==== Extracted information

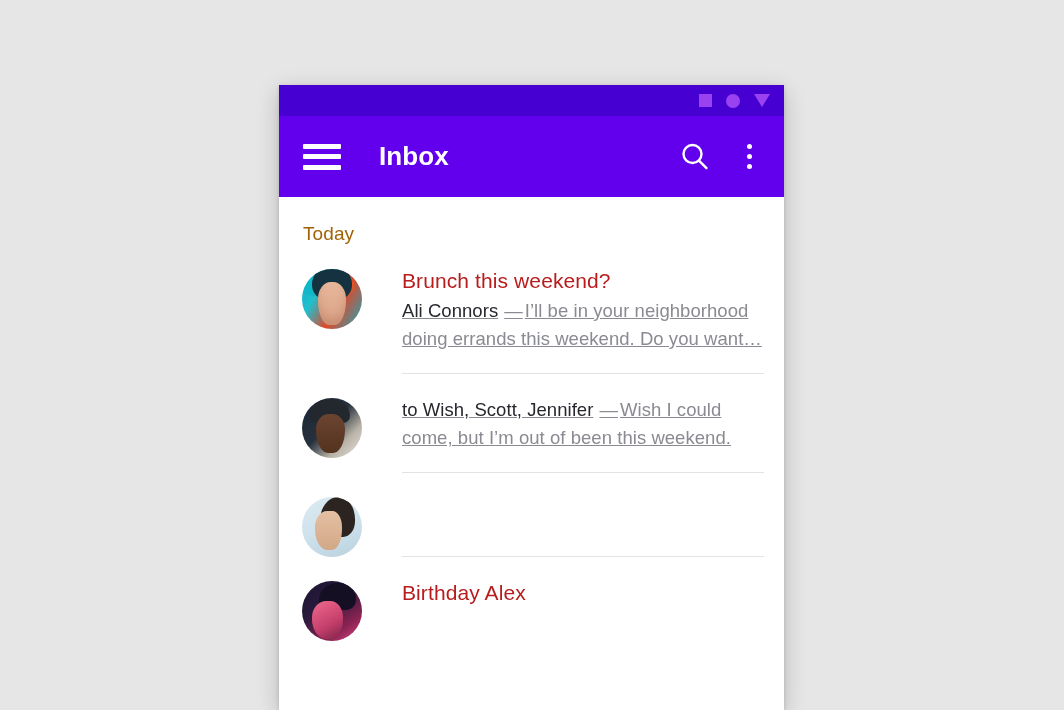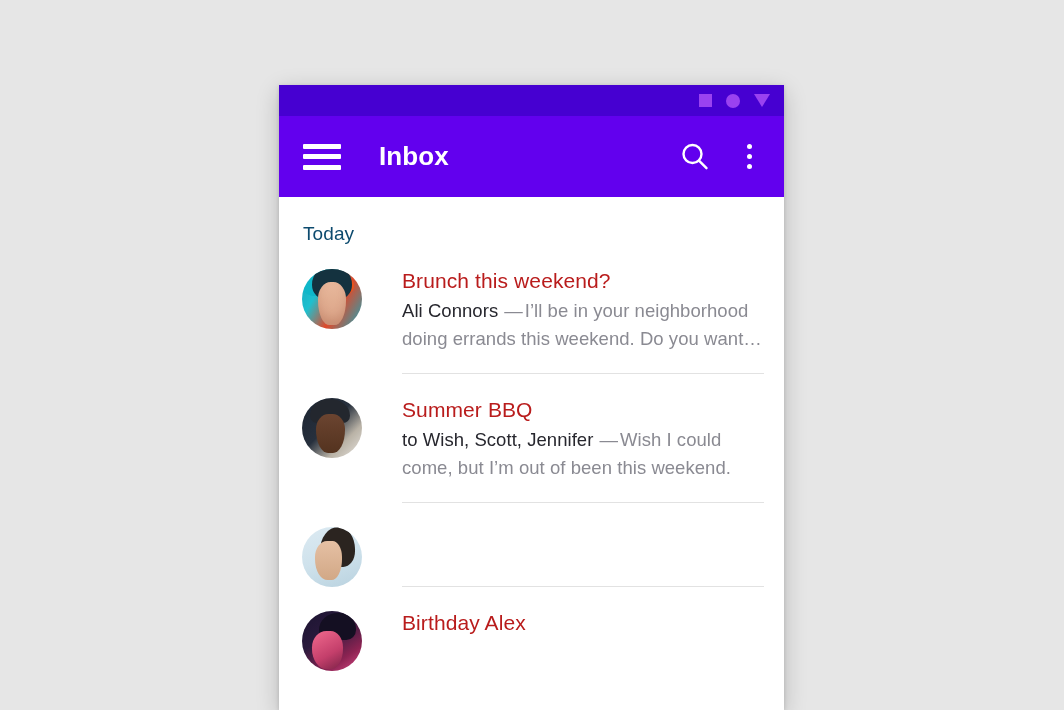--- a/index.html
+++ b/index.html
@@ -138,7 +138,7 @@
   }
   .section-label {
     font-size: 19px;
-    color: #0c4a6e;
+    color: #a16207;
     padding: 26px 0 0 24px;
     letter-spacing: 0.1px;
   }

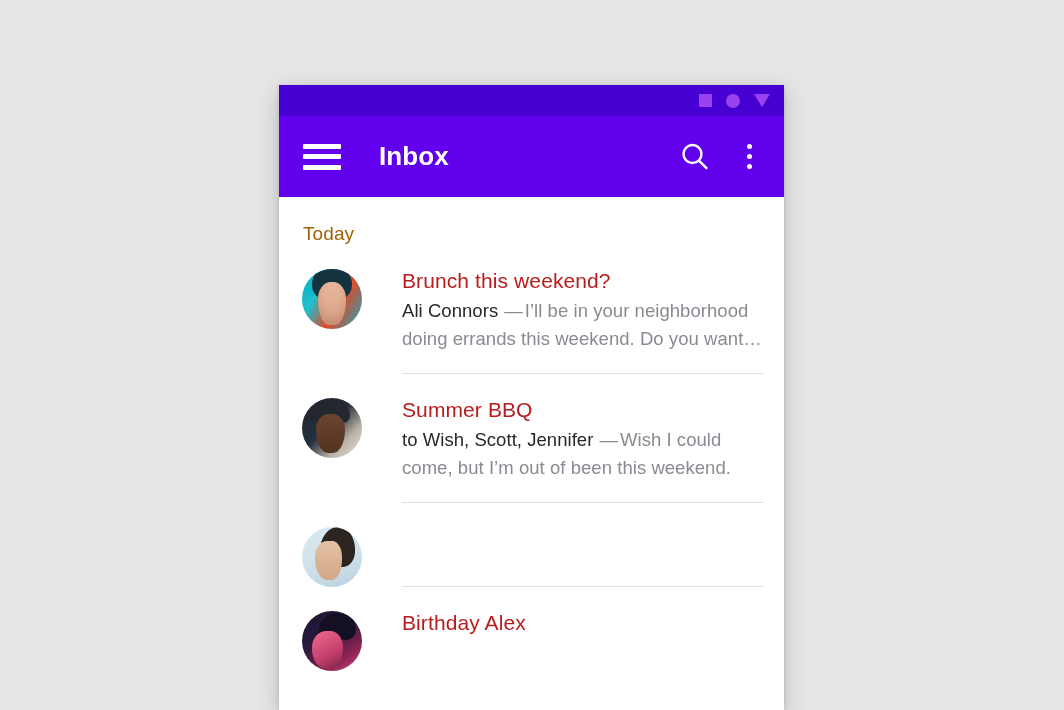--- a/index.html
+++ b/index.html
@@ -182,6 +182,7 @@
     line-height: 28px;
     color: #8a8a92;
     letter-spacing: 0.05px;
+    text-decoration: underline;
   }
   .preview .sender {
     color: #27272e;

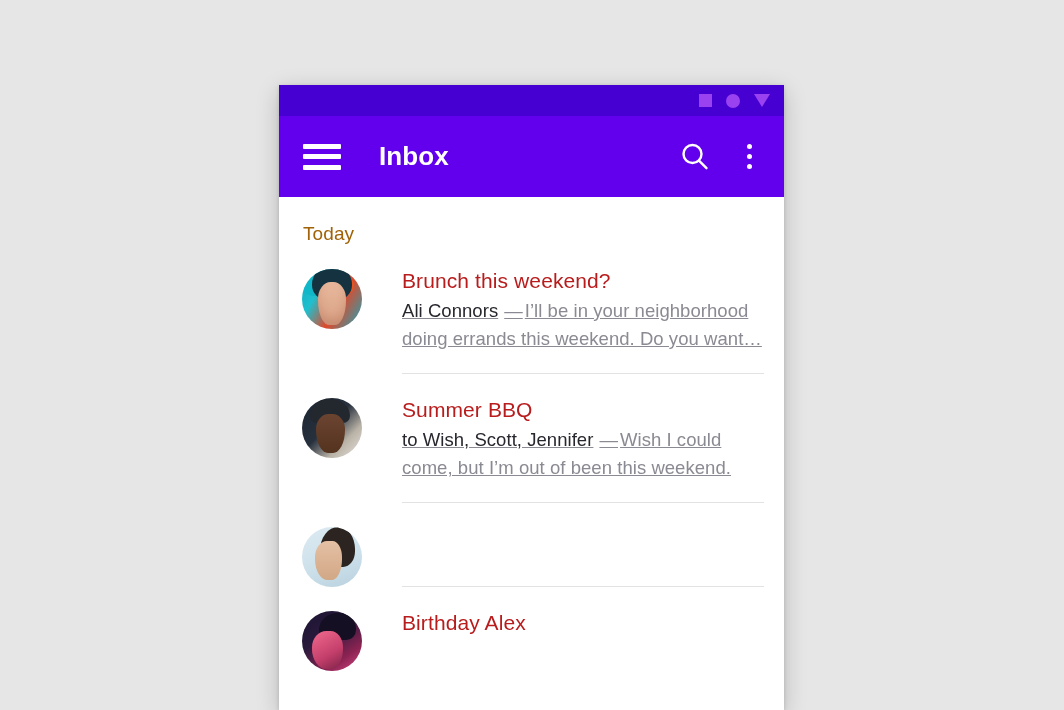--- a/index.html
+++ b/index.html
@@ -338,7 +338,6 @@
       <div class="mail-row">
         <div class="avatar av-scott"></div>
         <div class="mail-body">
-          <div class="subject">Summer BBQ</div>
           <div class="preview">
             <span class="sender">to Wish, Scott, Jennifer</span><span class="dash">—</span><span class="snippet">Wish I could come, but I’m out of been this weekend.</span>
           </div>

========

## [Requirement]
Give again, word for word, every line from the top of the data above to the line holding "letter-spacing: 0.05px;", inclusive, with the pictures left out.

## [Output of the task]
--- a/index.html
+++ b/index.html
@@ -138,7 +138,7 @@
   }
   .section-label {
     font-size: 19px;
-    color: #0c4a6e;
+    color: #a16207;
     padding: 26px 0 0 24px;
     letter-spacing: 0.1px;
   }

--- a/index.html
+++ b/index.html
@@ -182,6 +182,7 @@
     line-height: 28px;
     color: #8a8a92;
     letter-spacing: 0.05px;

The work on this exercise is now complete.